I lost a friend a few years ago—a best friend. It wasn’t to death or tragedy; it was more like a breakup. But it was still the loss of a genuine, BFF, you-are-my-rock friendship. The reason doesn’t really matter, and I imagine her side of the story looks very different than mine anyway, so it’s all relative. But it hurt.
It broke me up inside to the point where I felt consumed with anger, sadness, guilt, bitterness—all ugly things.
A boyfriend at the time was all about transcendence, auras, and guiding energy, and he convinced me to talk to a psychic, probably so I would stop talking about it with him.
Most of what the psychic told me was hocus pocus. I would marry a tall, blond Scandinavian. Wrong. I would have two girls. Wrong. But when she got to my friend, she said something that changed my life: “Your relationship has served its purpose. It’s time to bless her and send her on her way.”
After the months of mental anguish, wondering if I should reach out to my friend, wondering if she would reach out to me, wondering how to fix something in which I felt I had taken the high road and stayed true to myself, my values, and my self-worth. Do I put my integrity aside to save this relationship? Do I apologize for something when I believe with all my heart I’ve done nothing wrong?
Never had it occurred to me that some things don’t need to be fixed. Some things simply need to be let go.
With other friendships, I did not spend nearly enough time trying to nurture and build the relationships.
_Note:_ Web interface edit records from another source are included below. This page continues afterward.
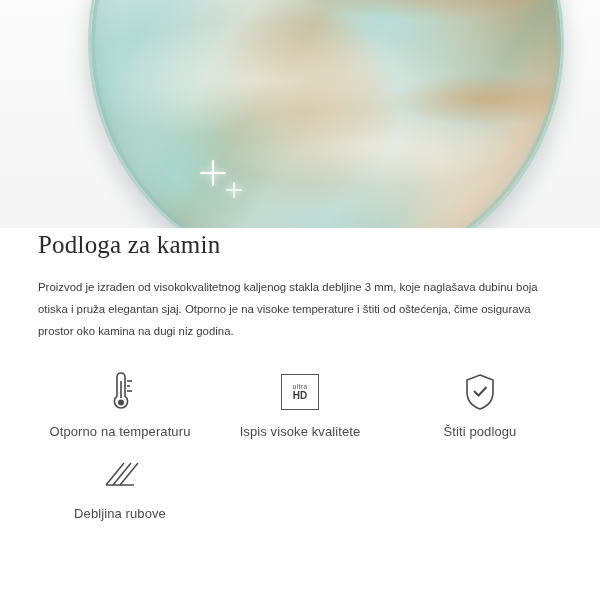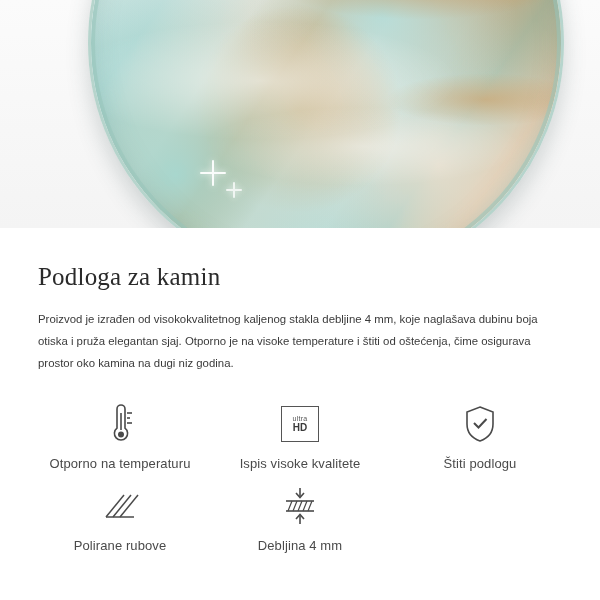--- a/index.html
+++ b/index.html
@@ -119,7 +119,7 @@
 
   
   .content {
-    padding: 32px 38px 0 38px;
+    padding: 0 38px 0 38px;
   }
   .headline {
     font-family: "Liberation Serif", serif;

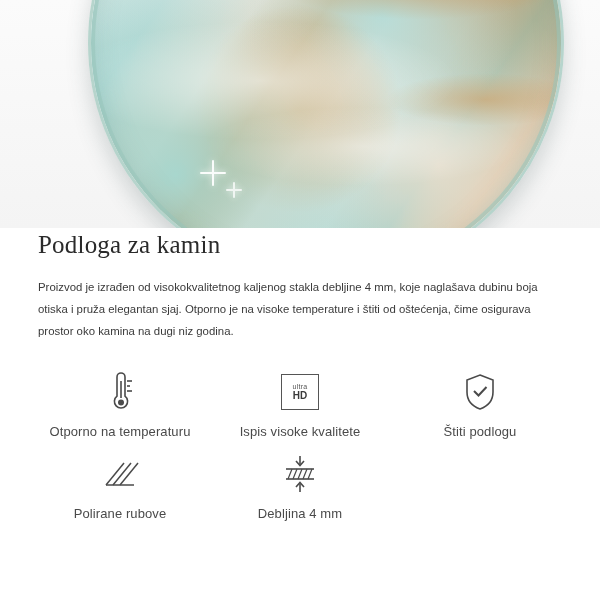--- a/index.html
+++ b/index.html
@@ -212,7 +212,7 @@
     <h1 class="headline">
       <span class="line">Podloga za kamin</span>
     </h1>
-    <p class="body-copy">Proizvod je izrađen od visokokvalitetnog kaljenog stakla debljine 4 mm, koje naglašava dubinu boja otiska i pruža elegantan sjaj. Otporno je na visoke temperature i štiti od oštećenja, čime osigurava prostor oko kamina na dugi niz godina.</p>
+    <p class="body-copy">Proizvod je izrađen od visokokvalitetnog kaljenog stakla debljine 3 mm, koje naglašava dubinu boja otiska i pruža elegantan sjaj. Otporno je na visoke temperature i štiti od oštećenja, čime osigurava prostor oko kamina na dugi niz godina.</p>
   </div>
 
   <div class="features">

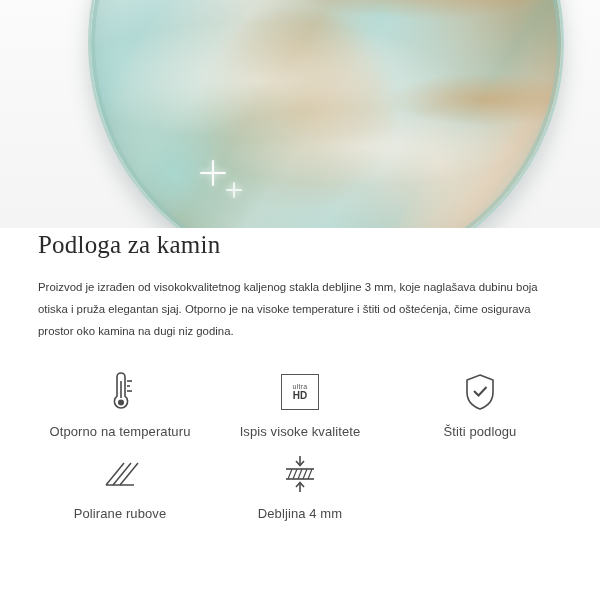--- a/index.html
+++ b/index.html
@@ -261,7 +261,7 @@
           <path d="M6 28 H34"></path>
         </svg>
       </div>
-      <div class="feature-label">Polirane rubove</div>
+      <div class="feature-label">Debljina rubove</div>
     </div>
 
     <div class="feature">

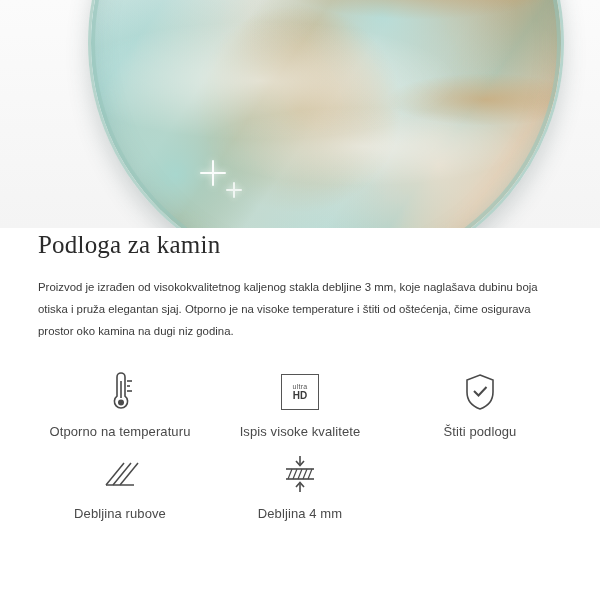--- a/index.html
+++ b/index.html
@@ -264,20 +264,6 @@
       <div class="feature-label">Debljina rubove</div>
     </div>
 
-    <div class="feature">
-      <div class="feature-icon">
-        <svg width="36" height="42" viewBox="0 0 36 42" fill="none" stroke="#4a4a4a" stroke-width="1.6">
-          <line x1="18" y1="3" x2="18" y2="11"></line>
-          <polyline points="14,8 18,12.5 22,8"></polyline>
-          <line x1="4" y1="16" x2="32" y2="16"></line>
-          <line x1="4" y1="26" x2="32" y2="26"></line>
-          <path d="M6 26 L10 16 M11 26 L15 16 M16 26 L20 16 M21 26 L25 16 M26 26 L30 16" stroke-width="1.2"></path>
-          <line x1="18" y1="39" x2="18" y2="31"></line>
-          <polyline points="14,34 18,29.5 22,34"></polyline>
-        </svg>
-      </div>
-      <div class="feature-label">Debljina 4 mm</div>
-    </div>
 
   </div>
 </div>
I took our bonds for granted and assumed our closeness would withstand the tests of time, life changes, and priority shifts. I discovered this can lead to two results.
One, the relationship ultimately dries out, as expected. No hard feelings, no animosity, the world keeps moving forward and our friendship does not. Or, two, the bond endures despite the obstacles, and over time and with new opportunities to reconnect, it’s like no time has passed at all. We find we’re still the same loving, caring friends we had been all along. These are the friendships we strive our whole lives to find. These are the friends we can count on.
I read somewhere that people come into your life for a reason, a season, or a lifetime. Not all friendships are meant to endure, and that’s OK. As much as I wish I could make everyone happy and be lifelong friends with everyone, it’s not realistic.
I’m going to embrace my lifetime relationships. I will encourage my season relationships. And I’m going to be grateful for my reason relationships.
I wish nothing but the best for my old friend. Our relationship served an important purpose and is now complete. I often wonder if she thinks of me, as I still think of her. I hope she, too, has found closure in our relationship. And I’m grateful for the time we did have. It made me a better person. But it’s time to move on.
I’ve made room for other friends in my life, great friends who build me up and support me for who I am. Some of them are indeed here for a reason or a season, but hopefully, a few of them fit into the lifetime category.
To all my friends, old and new, thank you for being a part of my life, whether our friendship was for a reason, a season, or a lifetime.